March 11, 2015 at 5:02 am
I've got a fairly large hierarchy table and I'm trying to put together a query to find the lowest level descendants of the hierarchy. I think there must be some way to use the "Breadth-first" approach that's stated in the MSDN technet sites about SQL Server HierarchyID but i'm not sure how to write the necessary T-SQL to traverse that. I know I can get all the descendants of a parent node like this
SELECT *
FROM AdventureWorks2012.HumanResources.Employee
WHERE OrganizationNode.IsDescendantOf(@ParentNode) = 1
However, this query returns all levels for that parent's branch.

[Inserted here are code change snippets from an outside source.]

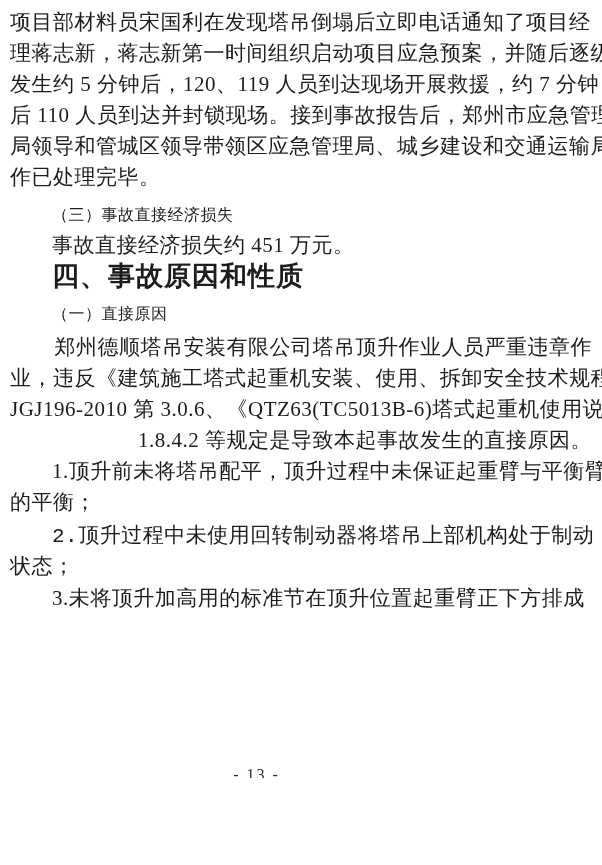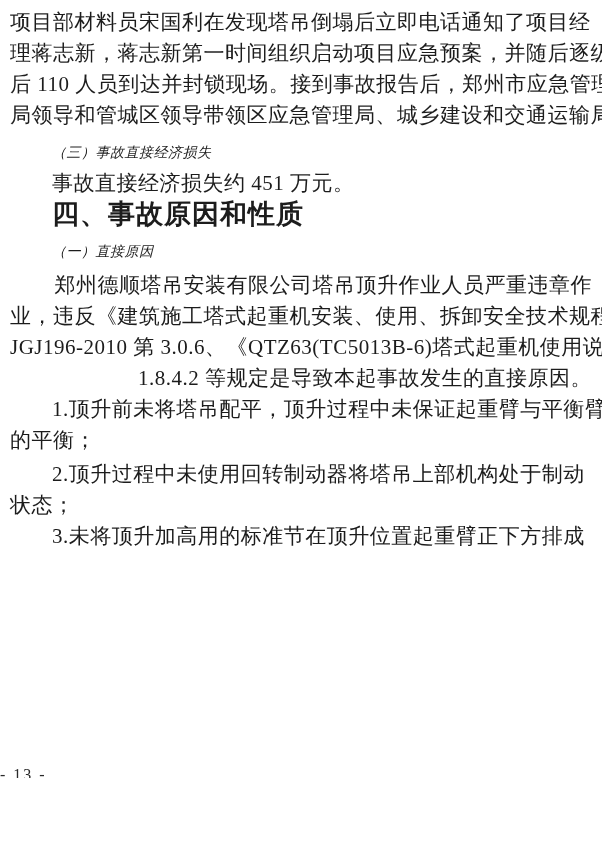--- a/index.html
+++ b/index.html
@@ -96,6 +96,7 @@
     <div class="para">
       <div class="line">项目部材料员宋国利在发现塔吊倒塌后立即电话通知了项目经</div>
       <div class="line">理蒋志新，蒋志新第一时间组织启动项目应急预案，并随后逐级</div>
+      <div class="line">发生约 5 分钟后，120、119 人员到达现场开展救援，约 7 分钟</div>
       <div class="line">后 110 人员到达并封锁现场。接到事故报告后，郑州市应急管理</div>
       <div class="line">局领导和管城区领导带领区应急管理局、城乡建设和交通运输局</div>
     </div>

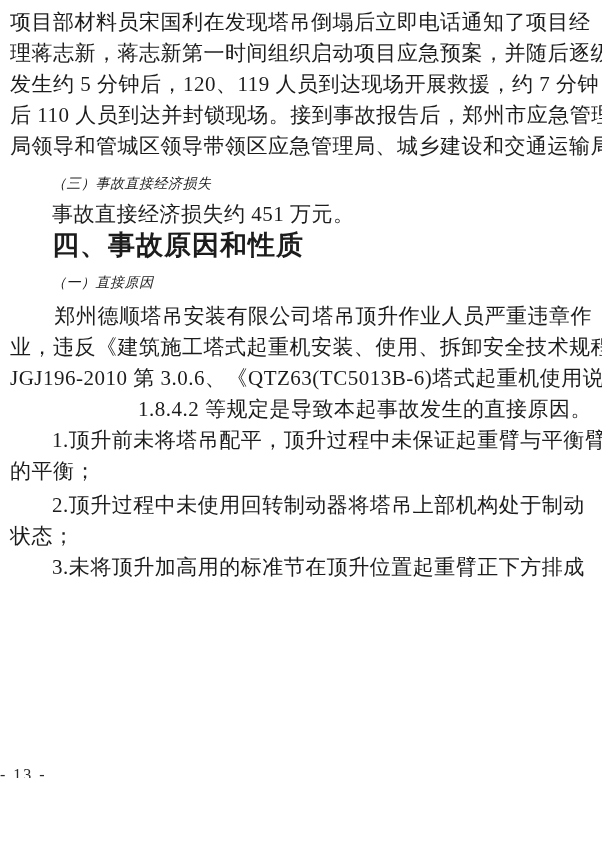--- a/index.html
+++ b/index.html
@@ -99,6 +99,7 @@
       <div class="line">发生约 5 分钟后，120、119 人员到达现场开展救援，约 7 分钟</div>
       <div class="line">后 110 人员到达并封锁现场。接到事故报告后，郑州市应急管理</div>
       <div class="line">局领导和管城区领导带领区应急管理局、城乡建设和交通运输局</div>
+      <div class="line">作已处理完毕。</div>
     </div>
 
     <div class="para heading-kai">

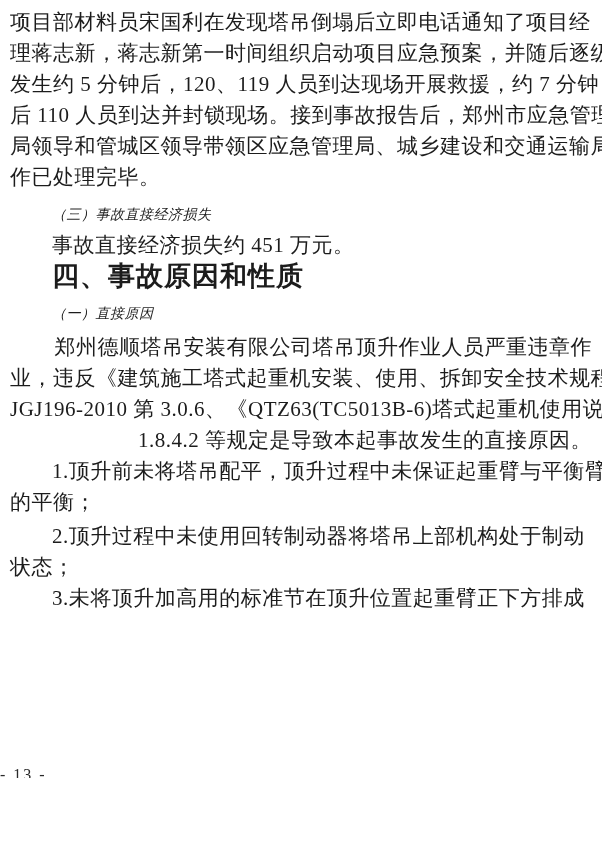--- a/index.html
+++ b/index.html
@@ -35,9 +35,8 @@
     text-indent: 42px;
   }
   .heading-kai .line {
-    font-size: 14px;
+    font-size: 16px;
     line-height: 31px;
-    font-style: italic;
   }
   .heading-kai {
     margin-top: 6px;

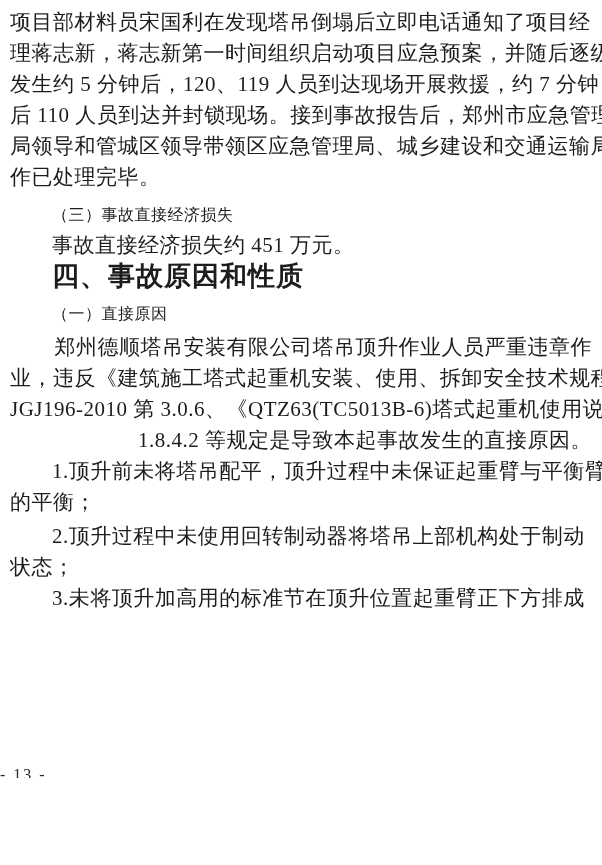--- a/index.html
+++ b/index.html
@@ -50,7 +50,7 @@
   }
   .para-direct-cause { margin-top: 3px; text-align: right; }
   .para-cause-1 { }
-  .para-cause-2 { margin-top: 3px; }
+  .para-cause-2 { margin-top: 3px; font-family: Liberation Mono, monospace; }
   .page-number {
     position: absolute;
     top: 766px;

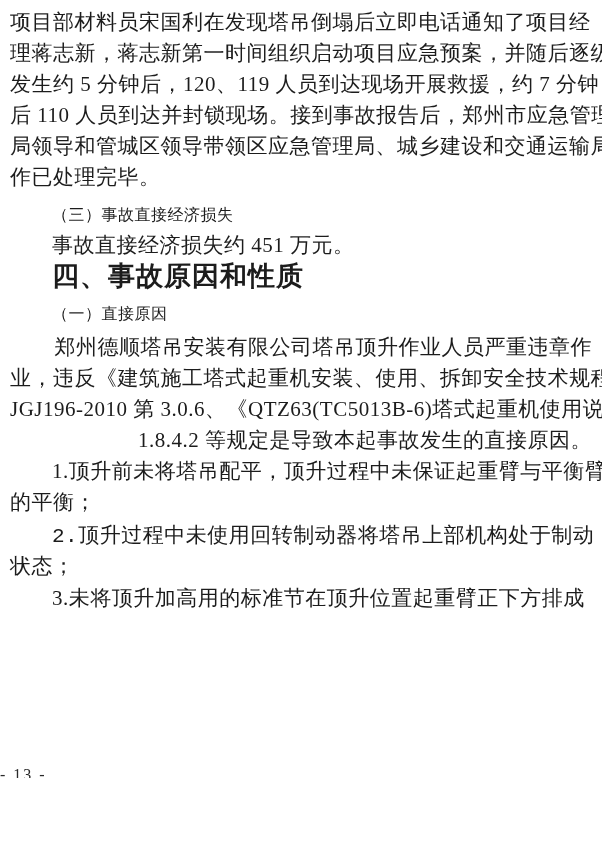--- a/index.html
+++ b/index.html
@@ -56,7 +56,7 @@
     top: 766px;
     left: 0;
     right: 0;
-    text-align: left;
+    text-align: center;
     padding-right: 89px;
     font-size: 16px;
     letter-spacing: 2px;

If I just wanted list of employees that were at the lowest level of the branch(es) for this parent node, how would I do this?
March 11, 2015 at 8:04 am
I might be hallucinating, but I think this may be the correct answer?
SELECT hrc.*
FROM HumanResources.Employee hrc -- children
left join HumanResources.Employee hrdc -- descendants of children
on hrdc.OrganizationNode = hrc.OrganizationNode.GetDescendant(null, null)
WHERE hrc.OrganizationNode.IsDescendantOf(@ParentNode) = 1
AND hrdc.OrganizationNode IS NULL
I guess I'll have to test how fast this is compared to a CTE unless someone has a blog post or article to point me to. Is it a good assumption that using the HIERARCHYID to traverse hierarchies in SQL Server are inherently faster than using a CTE?